[Dataset excerpts]
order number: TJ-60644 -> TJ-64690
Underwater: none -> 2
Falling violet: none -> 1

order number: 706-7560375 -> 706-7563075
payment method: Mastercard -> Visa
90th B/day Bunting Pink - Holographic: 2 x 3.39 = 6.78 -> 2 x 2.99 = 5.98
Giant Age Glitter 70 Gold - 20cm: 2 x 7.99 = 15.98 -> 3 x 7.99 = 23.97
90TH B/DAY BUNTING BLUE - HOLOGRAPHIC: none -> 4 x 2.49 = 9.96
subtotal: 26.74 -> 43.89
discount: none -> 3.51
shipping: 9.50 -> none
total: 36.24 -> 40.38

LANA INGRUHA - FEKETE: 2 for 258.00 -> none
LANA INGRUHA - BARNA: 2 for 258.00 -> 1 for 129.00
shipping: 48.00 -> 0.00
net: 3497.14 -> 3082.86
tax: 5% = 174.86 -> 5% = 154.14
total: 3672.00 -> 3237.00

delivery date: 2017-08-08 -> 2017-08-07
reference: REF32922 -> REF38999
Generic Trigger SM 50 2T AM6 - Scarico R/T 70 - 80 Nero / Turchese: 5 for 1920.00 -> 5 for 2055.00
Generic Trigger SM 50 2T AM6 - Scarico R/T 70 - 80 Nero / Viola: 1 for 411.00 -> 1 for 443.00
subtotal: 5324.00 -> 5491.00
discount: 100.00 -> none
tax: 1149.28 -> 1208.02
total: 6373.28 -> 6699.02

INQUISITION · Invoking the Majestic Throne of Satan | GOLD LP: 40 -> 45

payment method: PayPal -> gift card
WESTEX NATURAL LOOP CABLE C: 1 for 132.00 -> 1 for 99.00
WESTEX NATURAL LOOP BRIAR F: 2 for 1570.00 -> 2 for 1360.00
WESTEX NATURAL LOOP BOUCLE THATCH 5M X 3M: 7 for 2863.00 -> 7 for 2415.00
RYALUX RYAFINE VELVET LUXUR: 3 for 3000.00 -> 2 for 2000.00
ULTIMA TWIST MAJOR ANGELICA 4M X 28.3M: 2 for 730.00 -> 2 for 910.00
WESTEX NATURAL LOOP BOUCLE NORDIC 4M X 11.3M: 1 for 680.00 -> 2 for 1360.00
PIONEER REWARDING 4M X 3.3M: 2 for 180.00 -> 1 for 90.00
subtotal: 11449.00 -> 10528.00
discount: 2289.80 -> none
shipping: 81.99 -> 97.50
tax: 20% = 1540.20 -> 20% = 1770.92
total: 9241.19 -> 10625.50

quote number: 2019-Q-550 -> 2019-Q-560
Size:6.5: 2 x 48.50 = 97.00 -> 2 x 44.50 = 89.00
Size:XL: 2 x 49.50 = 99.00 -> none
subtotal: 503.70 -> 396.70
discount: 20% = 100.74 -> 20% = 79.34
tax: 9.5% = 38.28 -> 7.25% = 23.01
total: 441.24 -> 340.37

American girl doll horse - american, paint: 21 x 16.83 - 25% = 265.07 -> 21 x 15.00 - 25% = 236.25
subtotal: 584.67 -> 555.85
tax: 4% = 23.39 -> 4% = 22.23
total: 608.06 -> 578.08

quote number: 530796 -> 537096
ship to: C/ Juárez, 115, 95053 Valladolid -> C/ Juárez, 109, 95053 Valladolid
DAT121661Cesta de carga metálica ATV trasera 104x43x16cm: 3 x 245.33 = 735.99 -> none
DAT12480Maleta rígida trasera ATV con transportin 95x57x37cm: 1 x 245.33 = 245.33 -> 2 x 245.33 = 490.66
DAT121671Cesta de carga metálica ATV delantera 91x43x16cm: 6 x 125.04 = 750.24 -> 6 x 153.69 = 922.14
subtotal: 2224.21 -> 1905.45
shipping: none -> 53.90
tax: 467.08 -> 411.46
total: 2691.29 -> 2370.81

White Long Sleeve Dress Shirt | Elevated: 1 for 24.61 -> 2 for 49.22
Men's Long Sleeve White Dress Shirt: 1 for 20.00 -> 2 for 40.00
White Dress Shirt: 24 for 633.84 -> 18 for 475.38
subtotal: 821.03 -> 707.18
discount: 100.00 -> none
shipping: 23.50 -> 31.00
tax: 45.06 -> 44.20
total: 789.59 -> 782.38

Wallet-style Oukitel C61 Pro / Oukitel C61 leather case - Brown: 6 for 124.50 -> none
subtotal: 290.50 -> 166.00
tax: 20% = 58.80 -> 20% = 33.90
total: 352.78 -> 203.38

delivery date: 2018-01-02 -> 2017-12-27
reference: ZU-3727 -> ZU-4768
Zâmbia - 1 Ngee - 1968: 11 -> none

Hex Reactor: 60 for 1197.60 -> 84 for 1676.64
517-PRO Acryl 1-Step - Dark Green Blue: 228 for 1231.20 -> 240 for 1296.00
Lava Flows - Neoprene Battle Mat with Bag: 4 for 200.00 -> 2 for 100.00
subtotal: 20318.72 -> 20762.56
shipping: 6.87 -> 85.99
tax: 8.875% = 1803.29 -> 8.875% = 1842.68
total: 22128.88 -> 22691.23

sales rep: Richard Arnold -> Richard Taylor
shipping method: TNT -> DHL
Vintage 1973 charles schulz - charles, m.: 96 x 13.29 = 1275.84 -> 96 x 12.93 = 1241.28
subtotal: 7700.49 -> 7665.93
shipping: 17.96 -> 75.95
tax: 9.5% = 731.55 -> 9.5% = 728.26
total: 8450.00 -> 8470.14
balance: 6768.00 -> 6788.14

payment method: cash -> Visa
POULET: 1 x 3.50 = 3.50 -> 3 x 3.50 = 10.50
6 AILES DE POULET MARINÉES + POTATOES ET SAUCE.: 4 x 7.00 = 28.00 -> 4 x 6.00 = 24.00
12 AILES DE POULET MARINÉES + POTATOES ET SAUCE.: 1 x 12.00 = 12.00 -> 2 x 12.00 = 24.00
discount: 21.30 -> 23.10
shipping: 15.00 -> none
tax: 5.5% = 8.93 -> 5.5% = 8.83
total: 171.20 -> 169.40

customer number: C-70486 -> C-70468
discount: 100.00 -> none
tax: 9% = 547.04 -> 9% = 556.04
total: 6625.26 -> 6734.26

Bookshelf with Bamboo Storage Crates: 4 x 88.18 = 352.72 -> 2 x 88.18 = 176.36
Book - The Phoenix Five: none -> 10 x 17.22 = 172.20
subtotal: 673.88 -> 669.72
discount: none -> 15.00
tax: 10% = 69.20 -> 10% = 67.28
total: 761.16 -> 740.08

__Your objective__:
Give every record again, exactly as it appears.

__Response below__:
order number: TJ-60644 -> TJ-64690
Underwater: none -> 2
Falling violet: none -> 1

order number: 706-7560375 -> 706-7563075
payment method: Mastercard -> Visa
90th B/day Bunting Pink - Holographic: 2 x 3.39 = 6.78 -> 2 x 2.99 = 5.98
Giant Age Glitter 70 Gold - 20cm: 2 x 7.99 = 15.98 -> 3 x 7.99 = 23.97
90TH B/DAY BUNTING BLUE - HOLOGRAPHIC: none -> 4 x 2.49 = 9.96
subtotal: 26.74 -> 43.89
discount: none -> 3.51
shipping: 9.50 -> none
total: 36.24 -> 40.38

LANA INGRUHA - FEKETE: 2 for 258.00 -> none
LANA INGRUHA - BARNA: 2 for 258.00 -> 1 for 129.00
shipping: 48.00 -> 0.00
net: 3497.14 -> 3082.86
tax: 5% = 174.86 -> 5% = 154.14
total: 3672.00 -> 3237.00

delivery date: 2017-08-08 -> 2017-08-07
reference: REF32922 -> REF38999
Generic Trigger SM 50 2T AM6 - Scarico R/T 70 - 80 Nero / Turchese: 5 for 1920.00 -> 5 for 2055.00
Generic Trigger SM 50 2T AM6 - Scarico R/T 70 - 80 Nero / Viola: 1 for 411.00 -> 1 for 443.00
subtotal: 5324.00 -> 5491.00
discount: 100.00 -> none
tax: 1149.28 -> 1208.02
total: 6373.28 -> 6699.02

INQUISITION · Invoking the Majestic Throne of Satan | GOLD LP: 40 -> 45

payment method: PayPal -> gift card
WESTEX NATURAL LOOP CABLE C: 1 for 132.00 -> 1 for 99.00
WESTEX NATURAL LOOP BRIAR F: 2 for 1570.00 -> 2 for 1360.00
WESTEX NATURAL LOOP BOUCLE THATCH 5M X 3M: 7 for 2863.00 -> 7 for 2415.00
RYALUX RYAFINE VELVET LUXUR: 3 for 3000.00 -> 2 for 2000.00
ULTIMA TWIST MAJOR ANGELICA 4M X 28.3M: 2 for 730.00 -> 2 for 910.00
WESTEX NATURAL LOOP BOUCLE NORDIC 4M X 11.3M: 1 for 680.00 -> 2 for 1360.00
PIONEER REWARDING 4M X 3.3M: 2 for 180.00 -> 1 for 90.00
subtotal: 11449.00 -> 10528.00
discount: 2289.80 -> none
shipping: 81.99 -> 97.50
tax: 20% = 1540.20 -> 20% = 1770.92
total: 9241.19 -> 10625.50

quote number: 2019-Q-550 -> 2019-Q-560
Size:6.5: 2 x 48.50 = 97.00 -> 2 x 44.50 = 89.00
Size:XL: 2 x 49.50 = 99.00 -> none
subtotal: 503.70 -> 396.70
discount: 20% = 100.74 -> 20% = 79.34
tax: 9.5% = 38.28 -> 7.25% = 23.01
total: 441.24 -> 340.37

American girl doll horse - american, paint: 21 x 16.83 - 25% = 265.07 -> 21 x 15.00 - 25% = 236.25
subtotal: 584.67 -> 555.85
tax: 4% = 23.39 -> 4% = 22.23
total: 608.06 -> 578.08

quote number: 530796 -> 537096
ship to: C/ Juárez, 115, 95053 Valladolid -> C/ Juárez, 109, 95053 Valladolid
DAT121661Cesta de carga metálica ATV trasera 104x43x16cm: 3 x 245.33 = 735.99 -> none
DAT12480Maleta rígida trasera ATV con transportin 95x57x37cm: 1 x 245.33 = 245.33 -> 2 x 245.33 = 490.66
DAT121671Cesta de carga metálica ATV delantera 91x43x16cm: 6 x 125.04 = 750.24 -> 6 x 153.69 = 922.14
subtotal: 2224.21 -> 1905.45
shipping: none -> 53.90
tax: 467.08 -> 411.46
total: 2691.29 -> 2370.81

White Long Sleeve Dress Shirt | Elevated: 1 for 24.61 -> 2 for 49.22
Men's Long Sleeve White Dress Shirt: 1 for 20.00 -> 2 for 40.00
White Dress Shirt: 24 for 633.84 -> 18 for 475.38
subtotal: 821.03 -> 707.18
discount: 100.00 -> none
shipping: 23.50 -> 31.00
tax: 45.06 -> 44.20
total: 789.59 -> 782.38

Wallet-style Oukitel C61 Pro / Oukitel C61 leather case - Brown: 6 for 124.50 -> none
subtotal: 290.50 -> 166.00
tax: 20% = 58.80 -> 20% = 33.90
total: 352.78 -> 203.38

delivery date: 2018-01-02 -> 2017-12-27
reference: ZU-3727 -> ZU-4768
Zâmbia - 1 Ngee - 1968: 11 -> none

Hex Reactor: 60 for 1197.60 -> 84 for 1676.64
517-PRO Acryl 1-Step - Dark Green Blue: 228 for 1231.20 -> 240 for 1296.00
Lava Flows - Neoprene Battle Mat with Bag: 4 for 200.00 -> 2 for 100.00
subtotal: 20318.72 -> 20762.56
shipping: 6.87 -> 85.99
tax: 8.875% = 1803.29 -> 8.875% = 1842.68
total: 22128.88 -> 22691.23

sales rep: Richard Arnold -> Richard Taylor
shipping method: TNT -> DHL
Vintage 1973 charles schulz - charles, m.: 96 x 13.29 = 1275.84 -> 96 x 12.93 = 1241.28
subtotal: 7700.49 -> 7665.93
shipping: 17.96 -> 75.95
tax: 9.5% = 731.55 -> 9.5% = 728.26
total: 8450.00 -> 8470.14
balance: 6768.00 -> 6788.14

payment method: cash -> Visa
POULET: 1 x 3.50 = 3.50 -> 3 x 3.50 = 10.50
6 AILES DE POULET MARINÉES + POTATOES ET SAUCE.: 4 x 7.00 = 28.00 -> 4 x 6.00 = 24.00
12 AILES DE POULET MARINÉES + POTATOES ET SAUCE.: 1 x 12.00 = 12.00 -> 2 x 12.00 = 24.00
discount: 21.30 -> 23.10
shipping: 15.00 -> none
tax: 5.5% = 8.93 -> 5.5% = 8.83
total: 171.20 -> 169.40

customer number: C-70486 -> C-70468
discount: 100.00 -> none
tax: 9% = 547.04 -> 9% = 556.04
total: 6625.26 -> 6734.26

Bookshelf with Bamboo Storage Crates: 4 x 88.18 = 352.72 -> 2 x 88.18 = 176.36
Book - The Phoenix Five: none -> 10 x 17.22 = 172.20
subtotal: 673.88 -> 669.72
discount: none -> 15.00
tax: 10% = 69.20 -> 10% = 67.28
total: 761.16 -> 740.08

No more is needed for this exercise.